-------- MATERIAL SUPPLIED --------

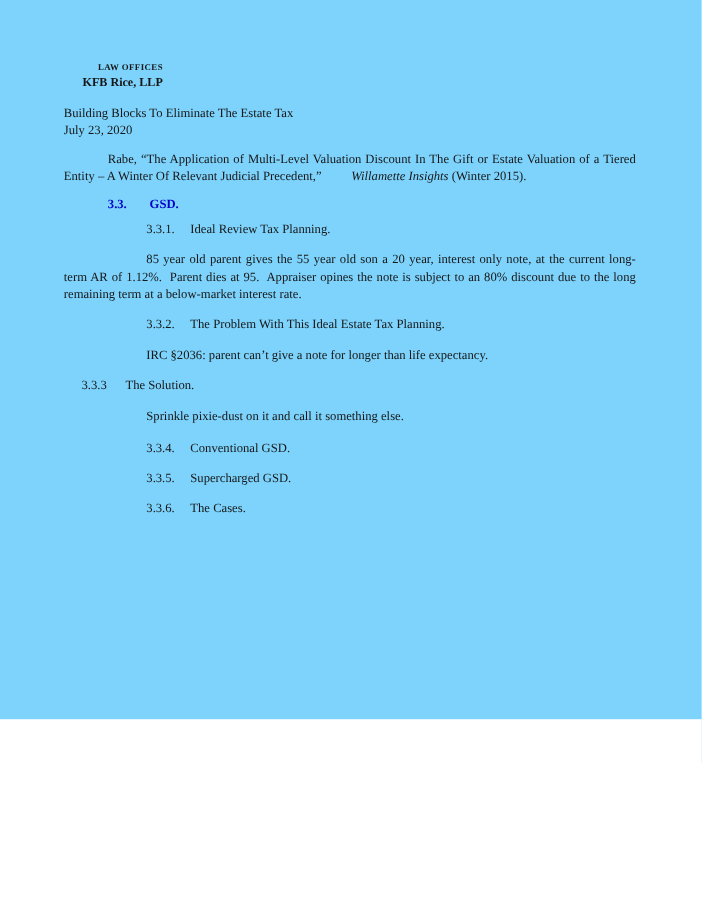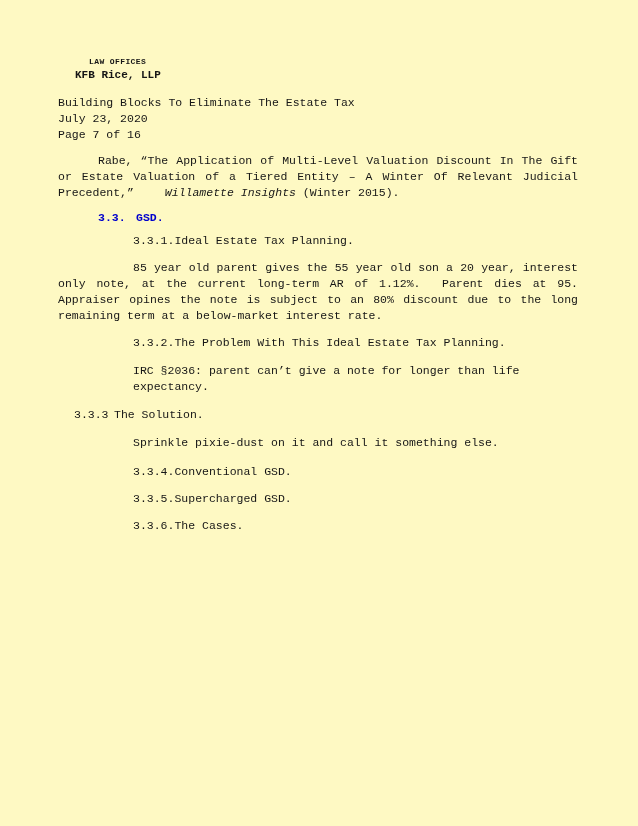--- a/index.html
+++ b/index.html
@@ -10,10 +10,10 @@
   .page {
     position: relative;
     width: 638px;
-    height: 826px;
-    background: #fef9c3;
+    height: 654px;
+    background: #7dd3fc;
     overflow: hidden;
-    font-family: Liberation Mono, monospace;
+    font-family: Liberation Serif, serif;
     font-size: 11.5px;
     line-height: 16px;
     color: #161616;

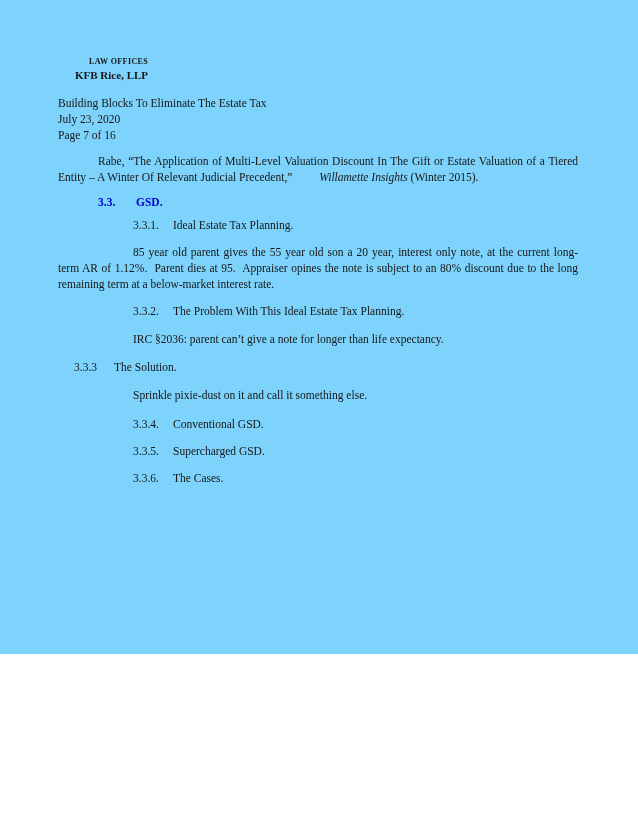--- a/index.html
+++ b/index.html
@@ -97,7 +97,6 @@
     <div class="title-block">
       <div>Building Blocks To Eliminate The Estate Tax</div>
       <div>July 23, 2020</div>
-      <div>Page 7 of 16</div>
     </div>
 
     <p class="citation"><span>Rabe, “The Application of Multi-Level Valuation Discount In The Gift or Estate Valuation of a Tiered Entity – A Winter Of Relevant Judicial Precedent,” </span><span class="italic">Willamette Insights</span><span> (Winter 2015).</span></p>

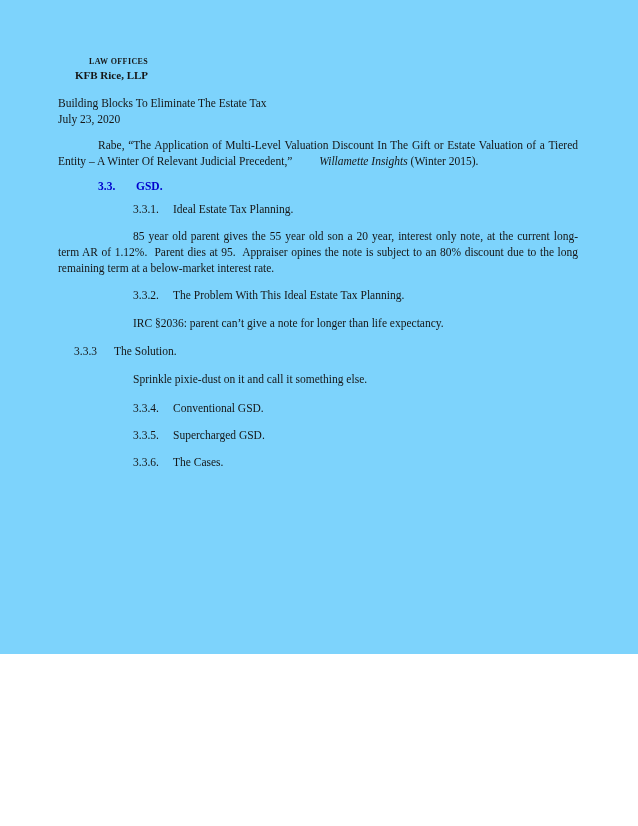--- a/index.html
+++ b/index.html
@@ -103,7 +103,7 @@
 
     <p class="section-heading" style="color: rgb(0, 0, 204);"><span class="sec-num">3.3.</span><span>GSD.</span></p>
 
-    <p class="item mt7"><span class="item-num">3.3.1.</span><span>Ideal Estate Tax Planning.</span></p>
+    <p class="item mt7"><span class="item-num">3.3.1.</span><span>Ideal Review Tax Planning.</span></p>
 
     <p class="para-ideal">85 year old parent gives the 55 year old son a 20 year, interest only note, at the current long-term AR of 1.12%.  Parent dies at 95.  Appraiser opines the note is subject to an 80% discount due to the long remaining term at a below-market interest rate.</p>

--------

Return each line from the material that includes the string "item".

**EXERCISE ANSWER:**
-    <p class="item mt7"><span class="item-num">3.3.1.</span><span>Ideal Estate Tax Planning.</span></p>
+    <p class="item mt7"><span class="item-num">3.3.1.</span><span>Ideal Review Tax Planning.</span></p>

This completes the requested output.